Ms Johnston and Ms Broni said they now planned to set up their own self-financing supplementary school – giving evening and Saturday morning classes in the three Rs to youths struggling at school.

They plan to appeal for private donations from sponsors or charities to set up Diaspora without state support for it as a free school. They say, though, that they want nothing further to do with the free school movement.

Ms Broni said: "It was difficult to argue against the kind of tick-box approach they adopt towards proposals. They said to us when we queried them 'Well, we're new at this'. Well, that's not good enough. They're in charge of ensuring kids get a decent education."

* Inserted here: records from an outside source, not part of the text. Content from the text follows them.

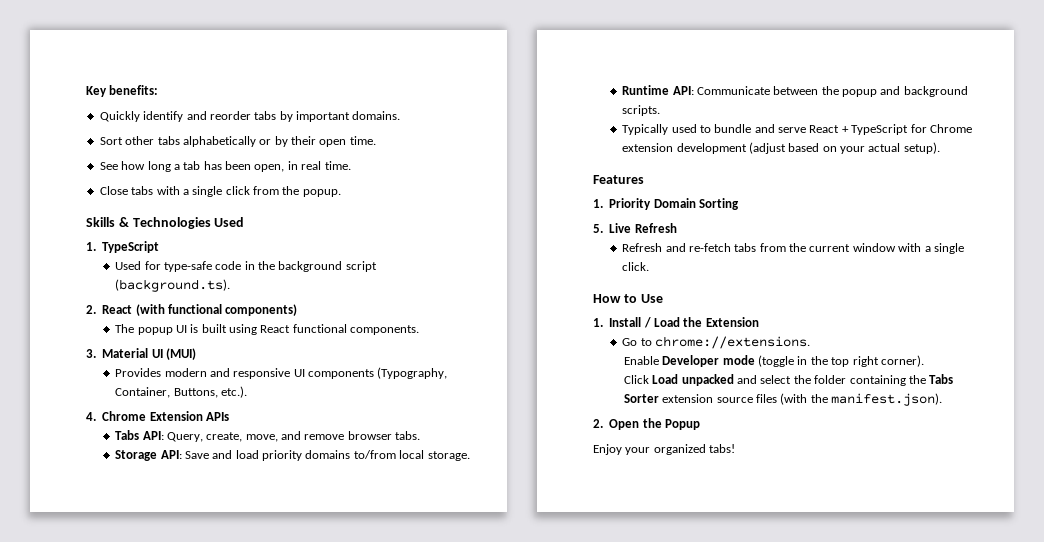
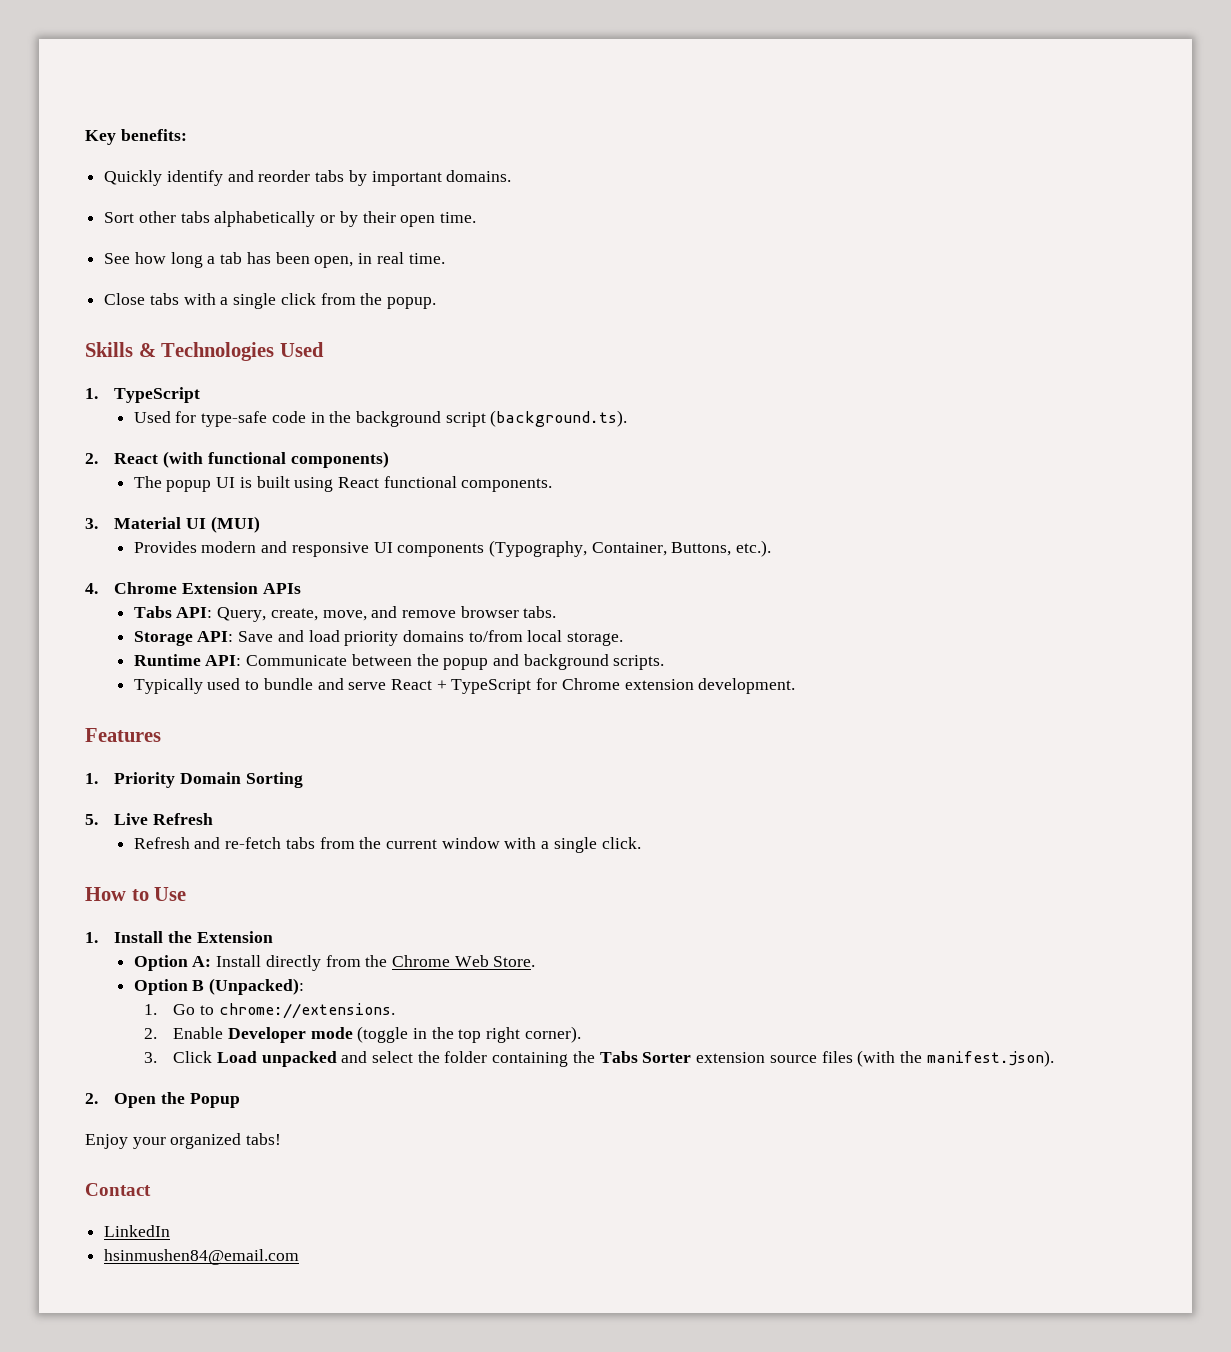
- Typically used to bundle and serve React + TypeScript for Chrome extension development (adjust based on your actual setup).
+ Typically used to bundle and serve React + TypeScript for Chrome extension development.
- 1. Install / Load the Extension
+ 1. Install the Extension
- Go to chrome://extensions.
+ Option A: Install directly from the Chrome Web Store.
+ Option B (Unpacked):
+ 1. Go to chrome://extensions.
- Enable Developer mode (toggle in the top right corner).
+ 2. Enable Developer mode (toggle in the top right corner).
- Click Load unpacked and select the folder containing the Tabs Sorter extension source files (with the manifest.json).
+ 3. Click Load unpacked and select the folder containing the Tabs Sorter extension source files (with the manifest.json).
+ Contact
+ LinkedIn
+ hsinmushen84@email.com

In his letter, which was copied to David Cameron, Dr Hrebeniak added: "I am aware that the current maintained sector figures for Cambridge [admissions] are little short of a disgrace. Last year Cambridge admitted a mere handful of students of Afro-Caribbean or Bangladeshi origin.Diaspora High school would offer a unique channel for addressing the shameful imbalance."

A spokeswoman for the Department for Education said that many free schools "specifically want to raise standards for disadvantaged young people in poor areas".

"Free schools do not serve any commercial purpose. Groups cannot profit from schools," she added.

Case study: The school that offered hope was turned down

Sandra Smith, from Crofton Park in Lewisham, might consider moving house if the option of sending her nine-year-old son, Onorode, to Diaspora High School remains off the table, because she does not believe the local council-run state schools will provide him with a good enough education.

A single mother-of-three, Ms Smith said her son – who is in a mainstream primary school – was on the autistic spectrum.

"The good thing about Diaspora was that they encouraged parental involvement," she said. She added that she was convinced it would give him the extra help that he needed.

"Boys are not achieving in the education system at the moment," she added. "I sincerely thought this school would help him achieve. I was very, very sad when I heard it was not going to get the go-ahead."

Ms Smith also believes the existing education provision in state schools is better for girls than boys. Many academics agree that the modular approach to GCSEs and A levels benefits their more methodical approach to learning.

Diaspora, with its accent on boosting aspirations and guaranteeing its students three months' work experience on leaving school, offered more hope than the existing state schools.